Because while AI is "great at pattern matching and spotting emerging trends", such as a sudden rise in the frequency of a certain word or phrase, people are simply much better at "understanding context, caveats and nuance; these are the things that humans are brilliant at doing, and it's a lot quicker and easier to do the actual fact checking there."

For example, much of the false information circulating around Covid could have been, and was, foreseen by looking at past outbreaks of disease.

"Vaccine hesitancy was always going to be something that we could spot. That's not an AI model telling us that, it's just something that is a predictable part of what the information landscape would look like."

Tools of the checking trade

To automatically sort, filter and enrich the data, Full Fact has developed an AI system based on BERT, the natural language processing (NLP) model developed by Google and later open sourced.

"It's a large scale language model which was specifically trained to identify claims, using annotations provided by fact checkers," Dudfield said.

"That means when we're monitoring hundreds of thousands of sentences in different web pages, we can identify the things that seem claim-like, and then we can classify those using this model into different types of claims."

Full Fact's goal is for its fact checks to achieve the maximum possible impact. This is about timing, which at web-scale means providing a vehicle for rapid propagation of fact checks. In common with other fact checkers, it has relationships with the big tech companies, and a fact checking ecosystem that has grown up to ensure the truth can get its boots on as quickly as possible.

Schema.org, the web reference site, has a structured standard markup for fact checks, meaning they are treated and displayed in a certain way by search engines and social media sites. Then there's ClaimReview where fact checkers can annotate their articles so they get picked up and displayed alongside relevant search results or feeds in real-time.

There are strategic alliances too, including with other fact checkers around the world through information sharing and annotation using platforms like the International Fact Checking Network and also collaborations with other organisations, including fact checkers and tech platforms.

Full Fact and its AI team is working with an organisation called Africa Check in Kenya, Nigeria and South Africa, including checking information about elections.

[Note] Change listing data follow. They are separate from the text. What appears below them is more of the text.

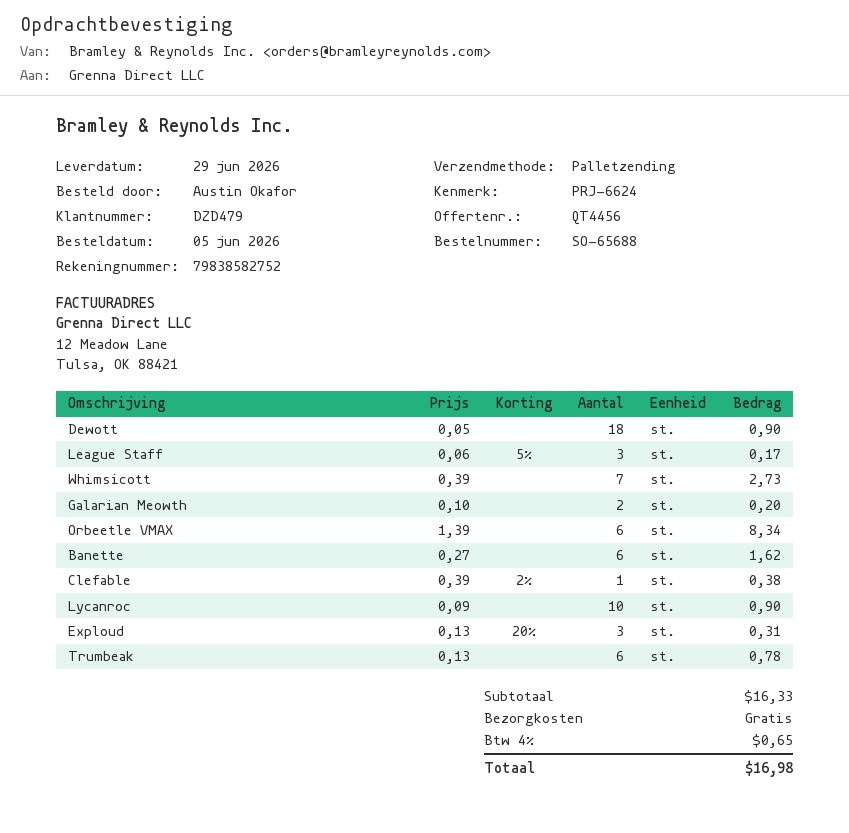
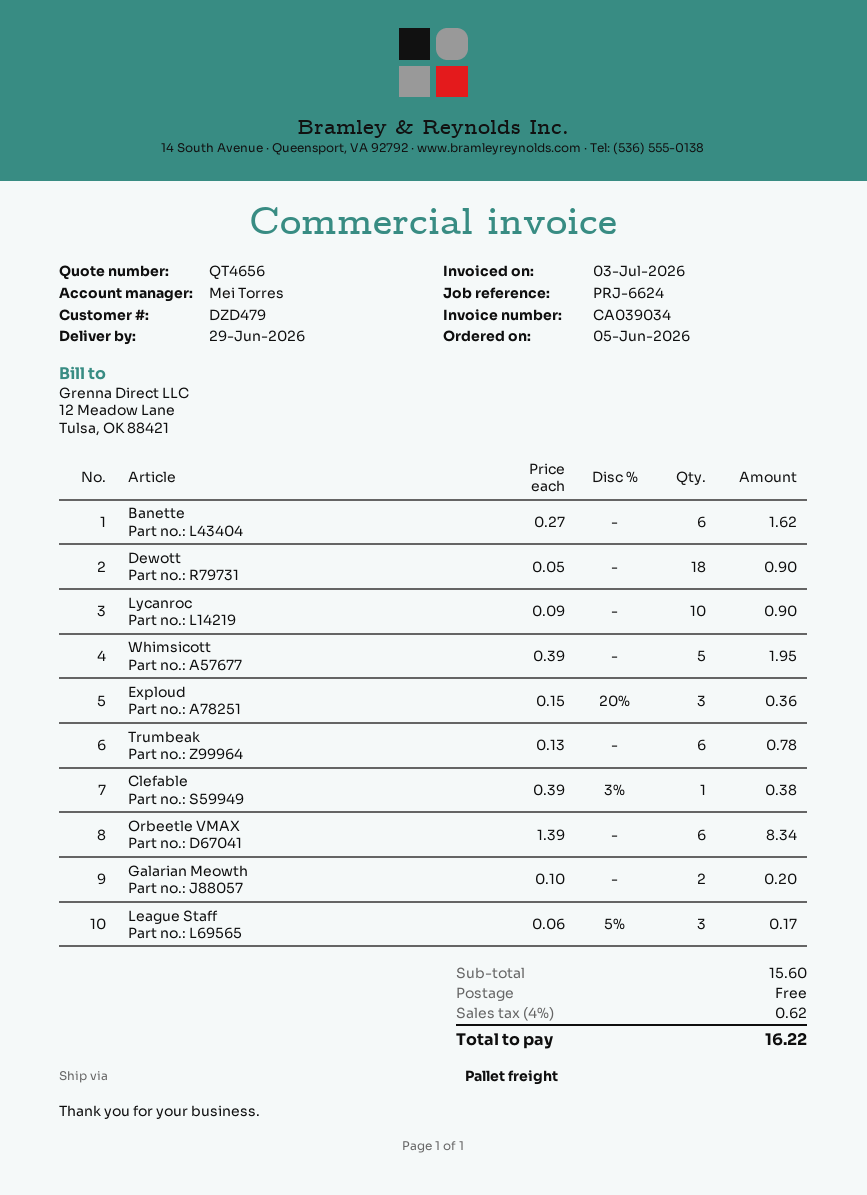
quote number: QT4456 -> QT4656
Whimsicott: 7 x 0.39 = 2.73 -> 5 x 0.39 = 1.95
Clefable: 1 x 0.39 - 2% = 0.38 -> 1 x 0.39 - 3% = 0.38
Exploud: 3 x 0.13 - 20% = 0.31 -> 3 x 0.15 - 20% = 0.36
subtotal: 16.33 -> 15.60
tax: 4% = 0.65 -> 4% = 0.62
total: 16.98 -> 16.22

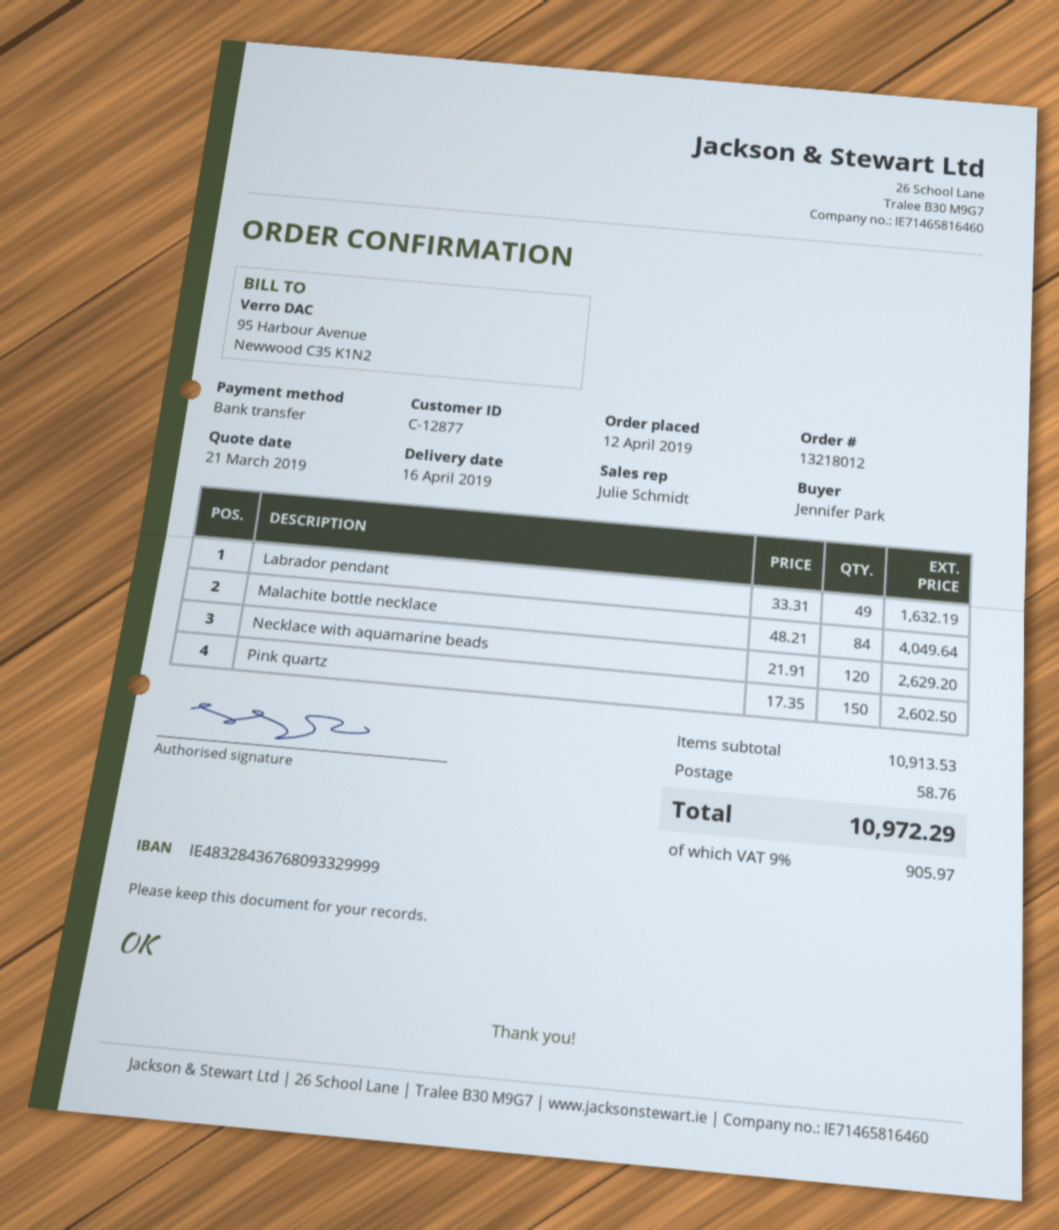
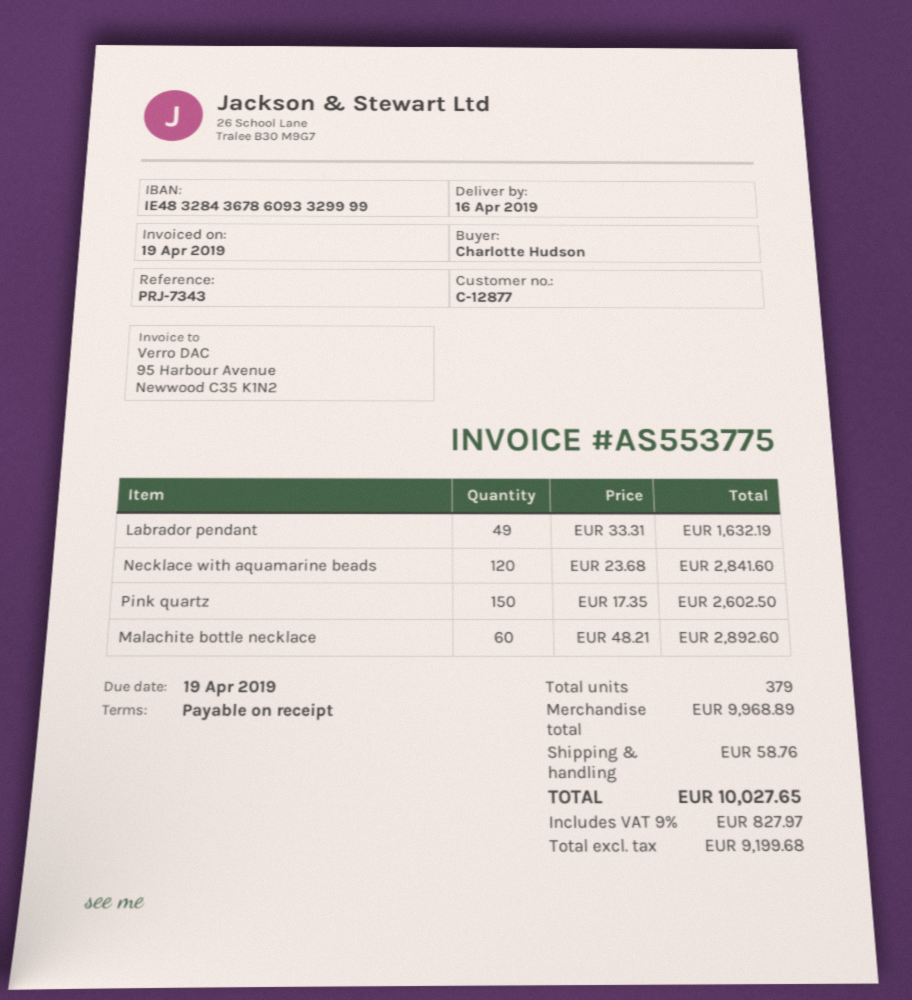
ordered by: Jennifer Park -> Charlotte Hudson
bank account: IE48328436768093329999 -> IE48328436786093329999
Malachite bottle necklace: 84 x 48.21 = 4049.64 -> 60 x 48.21 = 2892.60
Necklace with aquamarine beads: 120 x 21.91 = 2629.20 -> 120 x 23.68 = 2841.60
subtotal: 10913.53 -> 9968.89
tax: 9% = 905.97 -> 9% = 827.97
total: 10972.29 -> 10027.65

"25% of the fact checks published by Africa Check were identified by some form of AI model that had been produced by Full Facts. So it's really exciting to make a significant difference in addressing this information," said Dudfield.

The fact checking future

The work with Africa Check shows that facts, too, can get quickly around the world - but so far this has mainly been in restricted to English and other widely spoken languages. Social media disinformation has been used to whip up hatred, leading to mass killings in Myanmar and Ethiopia, with automated content filters on platforms like Facebook far less effective in languages that aren't English. This is something Dudfield and his team are looking to tackle, including working with Meta to improve its systems.

"Can we take what we've done in the English language and make that work in other languages using the same underlying model? That's where we're going to be finding ourselves focusing on the next couple of years."

Given the pace of advancement of NLP and predictive analytics, will the lie one day travel halfway around the world to find a fact check already waiting for it? No. Misinformation will always have a head start, but those tools certainly give truth a fighting chance of staying in the race to stabilise the information landscape.

"In times of crisis and anxiety, people can be susceptible to conspiracy theories, particularly when they feel powerless," said Dudfield. "And so we really want to make sure that people react and have the best information available to them when they're consuming that kind of information."